Stratigraphic Unit in Western Canada

The Fernie Formation is a stratigraphic unit of Jurassic age. It is present in the western part of the Western Canada Sedimentary Basin in western Alberta and northeastern British Columbia. It takes its name from the town of Fernie, British Columbia, and was first defined by W.W. Leach in 1914.

== Depositional history ==
The Fernie Formation consists of marine sediments that were deposited in the Sundance Sea. Deposition took place throughout most of the Jurassic period, starting during the Hettangian stage in some parts of northeastern British Columbia and continuing until the mid-Tithonian, as determined from its fossil assemblages, including ammonites, molluscs and microfossils.

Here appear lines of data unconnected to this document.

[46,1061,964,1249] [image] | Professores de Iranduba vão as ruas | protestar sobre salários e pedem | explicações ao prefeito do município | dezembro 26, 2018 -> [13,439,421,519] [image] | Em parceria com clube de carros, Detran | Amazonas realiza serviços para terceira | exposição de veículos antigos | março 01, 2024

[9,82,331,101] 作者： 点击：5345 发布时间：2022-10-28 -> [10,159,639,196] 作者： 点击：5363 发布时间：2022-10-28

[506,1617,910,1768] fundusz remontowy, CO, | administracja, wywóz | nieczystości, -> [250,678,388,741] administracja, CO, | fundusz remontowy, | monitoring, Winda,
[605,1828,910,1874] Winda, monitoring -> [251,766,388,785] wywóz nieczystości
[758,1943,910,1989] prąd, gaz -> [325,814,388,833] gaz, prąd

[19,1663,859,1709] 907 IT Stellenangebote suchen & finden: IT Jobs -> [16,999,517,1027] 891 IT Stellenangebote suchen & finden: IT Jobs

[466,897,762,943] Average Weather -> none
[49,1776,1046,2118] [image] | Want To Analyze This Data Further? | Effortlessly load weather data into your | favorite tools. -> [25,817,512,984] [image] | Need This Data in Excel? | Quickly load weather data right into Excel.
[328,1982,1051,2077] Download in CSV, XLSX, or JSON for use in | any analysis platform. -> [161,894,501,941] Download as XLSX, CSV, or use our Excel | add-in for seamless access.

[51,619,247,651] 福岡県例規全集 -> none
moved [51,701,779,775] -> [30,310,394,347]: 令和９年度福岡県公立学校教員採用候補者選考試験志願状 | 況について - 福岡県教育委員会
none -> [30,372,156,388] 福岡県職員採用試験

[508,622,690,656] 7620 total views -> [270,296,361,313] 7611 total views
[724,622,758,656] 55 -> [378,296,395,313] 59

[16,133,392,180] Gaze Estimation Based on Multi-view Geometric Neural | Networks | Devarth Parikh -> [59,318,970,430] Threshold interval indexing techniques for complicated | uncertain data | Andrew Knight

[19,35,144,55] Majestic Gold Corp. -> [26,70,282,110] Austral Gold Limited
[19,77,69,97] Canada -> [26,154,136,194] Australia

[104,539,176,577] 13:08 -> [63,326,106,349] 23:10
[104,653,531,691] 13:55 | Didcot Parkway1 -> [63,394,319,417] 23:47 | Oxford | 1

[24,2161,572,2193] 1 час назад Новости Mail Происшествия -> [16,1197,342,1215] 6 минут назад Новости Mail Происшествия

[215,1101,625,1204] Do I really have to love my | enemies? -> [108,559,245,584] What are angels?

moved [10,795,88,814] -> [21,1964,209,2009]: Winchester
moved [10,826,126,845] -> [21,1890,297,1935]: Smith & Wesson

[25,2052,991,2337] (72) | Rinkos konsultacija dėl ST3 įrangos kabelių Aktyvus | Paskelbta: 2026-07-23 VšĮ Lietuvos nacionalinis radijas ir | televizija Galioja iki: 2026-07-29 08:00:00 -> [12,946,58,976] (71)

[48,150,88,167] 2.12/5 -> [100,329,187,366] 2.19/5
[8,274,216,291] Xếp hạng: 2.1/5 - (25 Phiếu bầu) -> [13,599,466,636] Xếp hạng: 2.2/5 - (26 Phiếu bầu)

The sediments were sourced from the east during the deposition of the lower and middle units of the Fernie, where the coarser facies occur in the eastern part of the formation. In the uppermost Fernie, the coarsest material is found in the west, however, indicating a shift to sources in the west and south.

==Lithology==
The Fernie Formation is composed primarily of brown and dark gray to black shales that range from massive with conchoidal fracture to laminated and highly fractured or papery. Phosphatic sandstone and limestone, including cherty limestone, occur locally in the lower parts of the formation; siltstone, sandstone, coquinas and oolitic limestone interbeds can occur in the center; glauconitic sandstone and siltstone can be present in the upper parts.

==Distribution==
The Fernie Formation reaches a maximum thickness of 400 m near Mount Allan in Alberta, and typically is about 70 to 150m (230 to 492 ft) thick. It thins toward the east, disappearing at about the longitude of Calgary. The formation is exposed in outcrops in the Kootenay region of southeastern British Columbia, in the foothills and front ranges of the Canadian Rockies in southwestern Alberta, and as far north as the Peace River Country in northeastern British Columbia.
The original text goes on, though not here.